In Asheville, the most common sights were homeless people and tattoos! Everybody has tattoos – all over them.  Well, I thought (that’s five), if I can eat an octopus, I can get a tattoo.  I’m old and I don’t understand it but it’s the thing.  So why not?  My wife and I took the plunge and got matching tattoos.  Mine says,
I Love Carol.  So does hers.

You know, I take these blogs very seriously, and sometimes I get a little depressed wondering if anybody actually reads them.  The feeling doesn’t last long, however, because down deep I know I have a built-in audience of faithful readers who monitor everything I write – Google, the NSA and Edward Snowden.
Every tweet, post, blog or text that you write is electronically monitored and tracked by these sinister forces who know where you are, what time you go to bed, where you shop, who you call and what you read.  I find it somehow comforting:

Each blog that I write with such care
The NSA plucks from the air
So when I write a letter
It makes me feel better.
At least I know somebody’s there.

Hi, Edward.

Oh, and speaking of sinister people reading my blogs, did you read last week’s where I asked you to pick from four proposed titles for my book about Seniors?  Here were the four choices: The World According to AARP, Rheumatism at the Top, To Kill an Early Bird, Cataract on a Hot Tin Roof

I have tallied the responses and the winner is: (trumpets, drum roll, Vanna White) The World According to AARP.  But wait, that was only the first Semifinal Round.  This is exciting, isn’t it?  It’s like Let’s Make a Deal.  I’ll give a dollar to anyone with a Galician octopus in her purse.  Ok the second Semifinal Round is made up of these four Senior book titles:  send your pick to mfox1746@gmail.com  

A Clockwork Prune, A Tale of Two Colonoscopies, Atlas Limped, Into Thin Hair.

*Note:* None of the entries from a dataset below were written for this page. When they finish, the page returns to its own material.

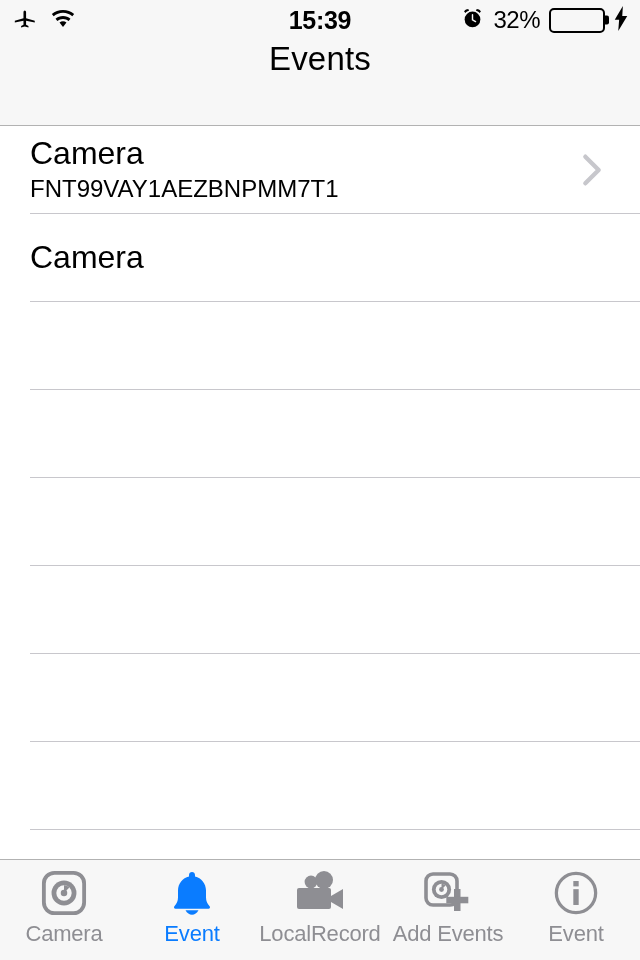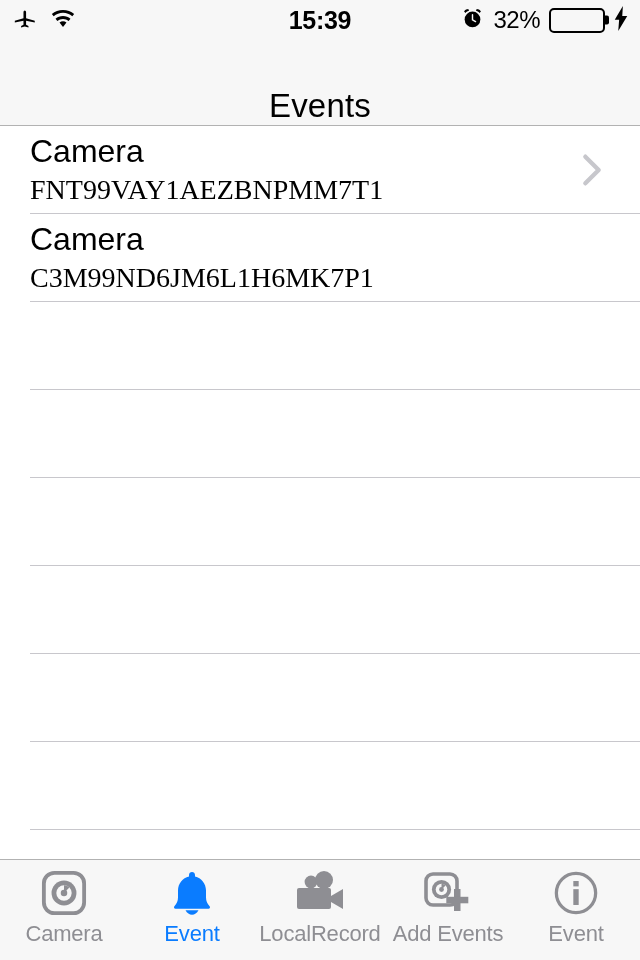"Events" .nav-bar { align-items: flex-end -> flex-start }
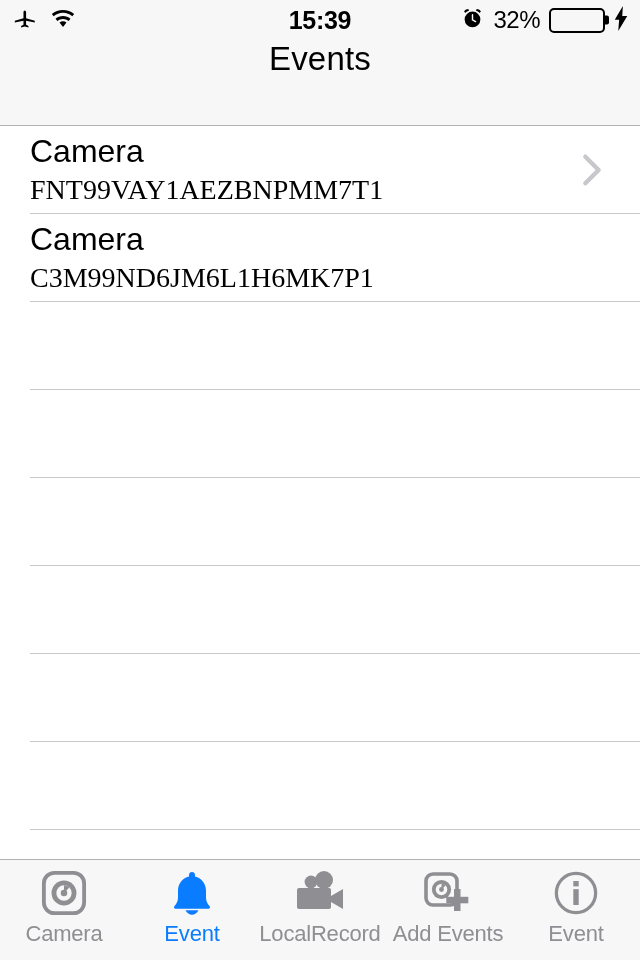"FNT99VAY1AEZBNPMM7T1" .row-sub { font-family: Liberation Serif, serif -> none; font-size: 28px -> 24px }
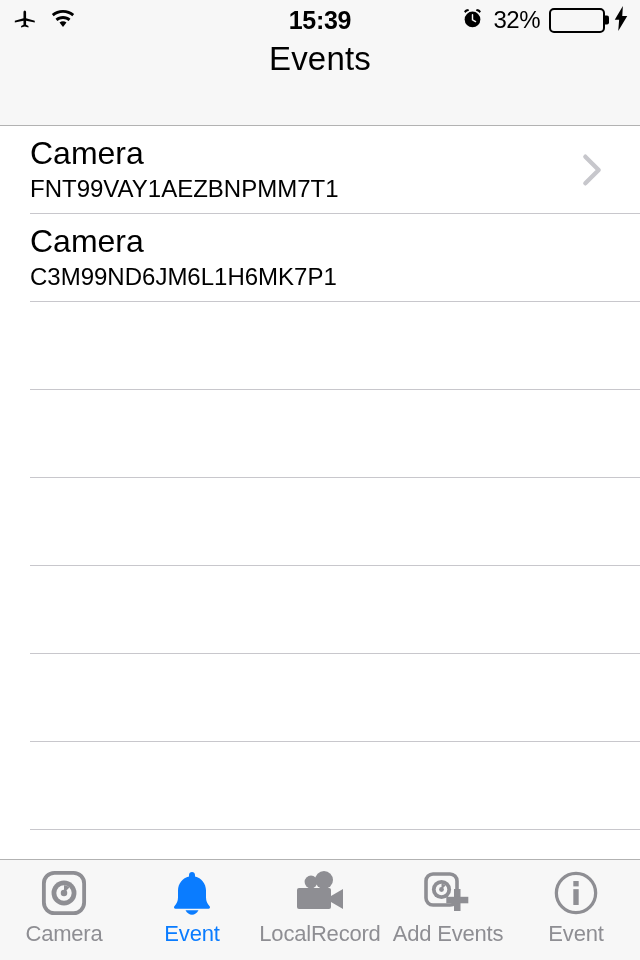"C3M99ND6JM6L1H6MK7P1" div.row-sub { html: <div>C3M99ND6JM6L1H6MK7P1</div> -> none }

In St. Louis, we have two seasons – Winter and my wife’s birthday.  Starting in late June and ending in September, the birthday feting is continuous.  What are you doing tomorrow, Dear?  Oh, I’m getting taken out for my birthday –  for the 10th time.  That woman gets taken out more than the trash.

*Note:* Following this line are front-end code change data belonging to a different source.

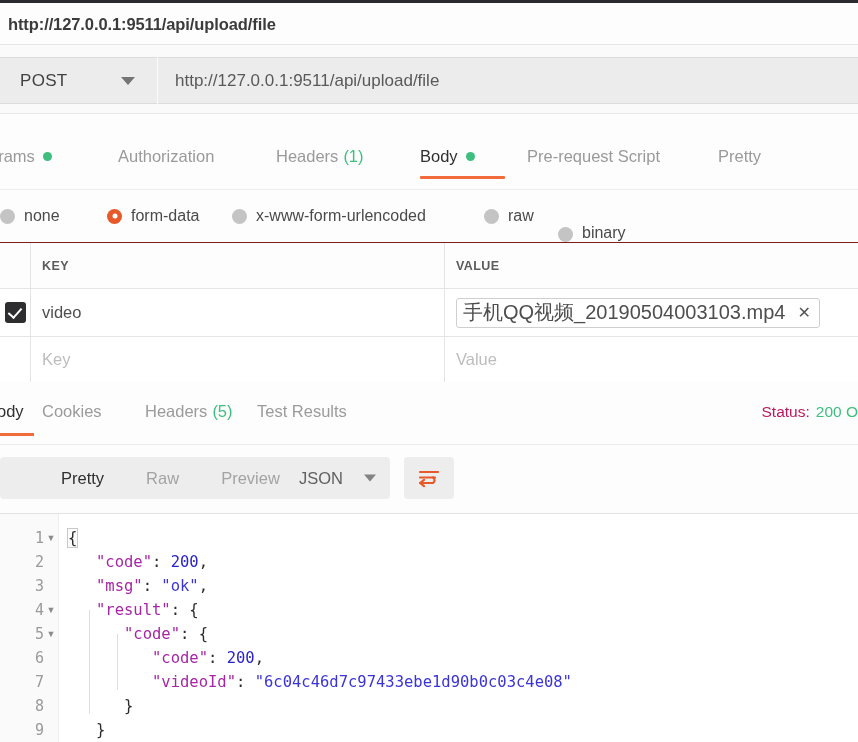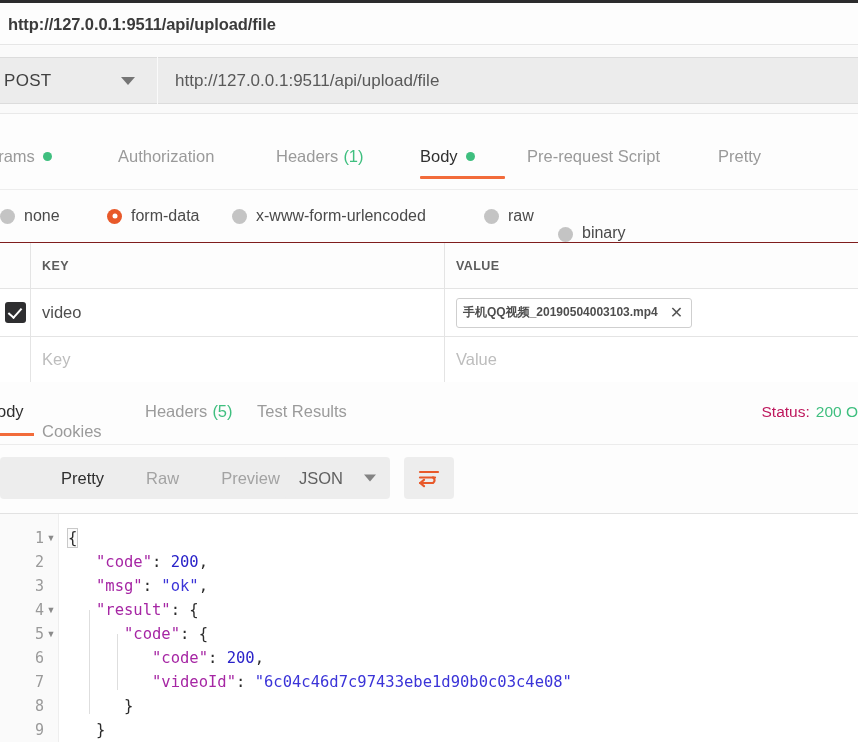"POST" .method-label { margin-left: 4px -> 20px }
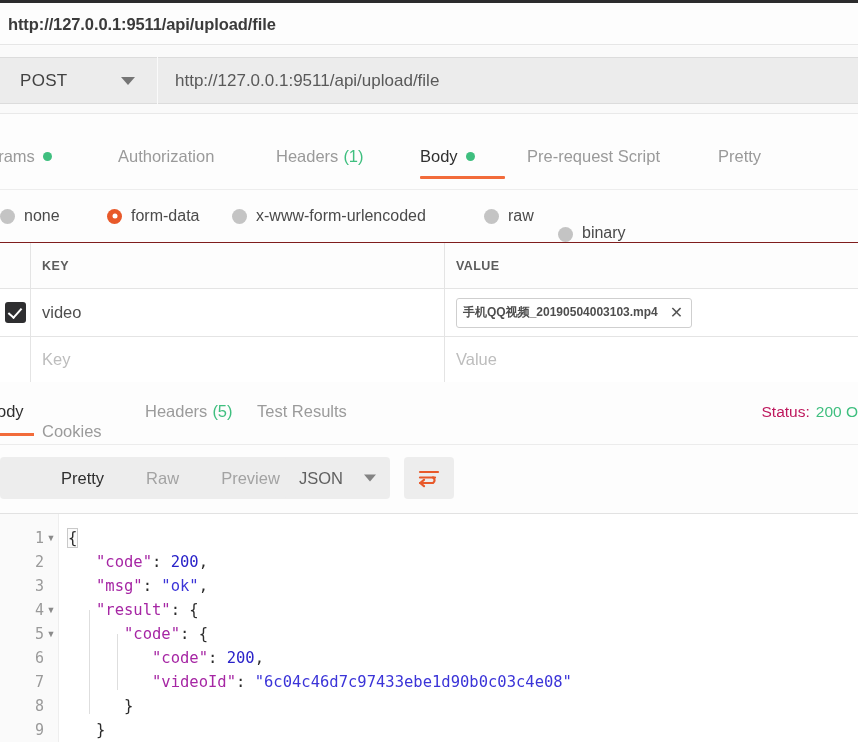"手机QQ视频_20190504003103.mp4" .file-chip .fname { font-size: 12px -> 20px; font-weight: bold -> none }
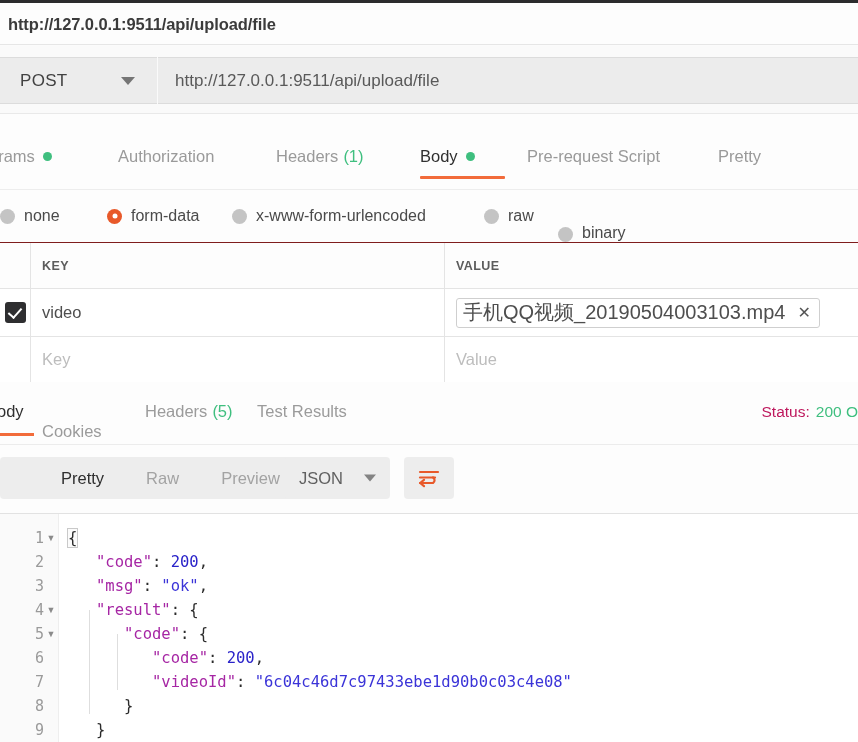"Cookies" div.resp-tab { align-items: flex-end -> none }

And speaking of Carol, she got a call today from some marketing company that wanted to pay her $70 to participate in a 2-hour focus group on radio preferences.  She agreed, but when they found out her age, they booted her.  They don’t care what radio stations old people listen to.  Seniors probably just listen to NPR and Golden Oldies.  And anyway, who cares about old people in general?  They clog up the highways by driving slowly.  They waste our country’s medical resources by taking too long to die.  They pester their children about the simplest technological task.  Who needs these silly old people anyway?  Unless you’re a four-year-old or six or eight or ten, and you want a really cool bedtime story about dinosaurs and princesses and poopy old men who fall all over themselves and make you giggle and who never stop loving you no matter what.

It’s pretty much bedtime now, so goodnight Zachary and Zoey and Alyssa.  Goodnight Tyler and Charley and Austin.  Goodnight Parker and Lucy.  Sleep well, my darlings.  And to all my loyal readers, don’t get all jealous on me.  I’ve told you plenty of stories already, and I’m pretty sure some of them have put you to sleep.  So goodnight, Gracie, and stay well.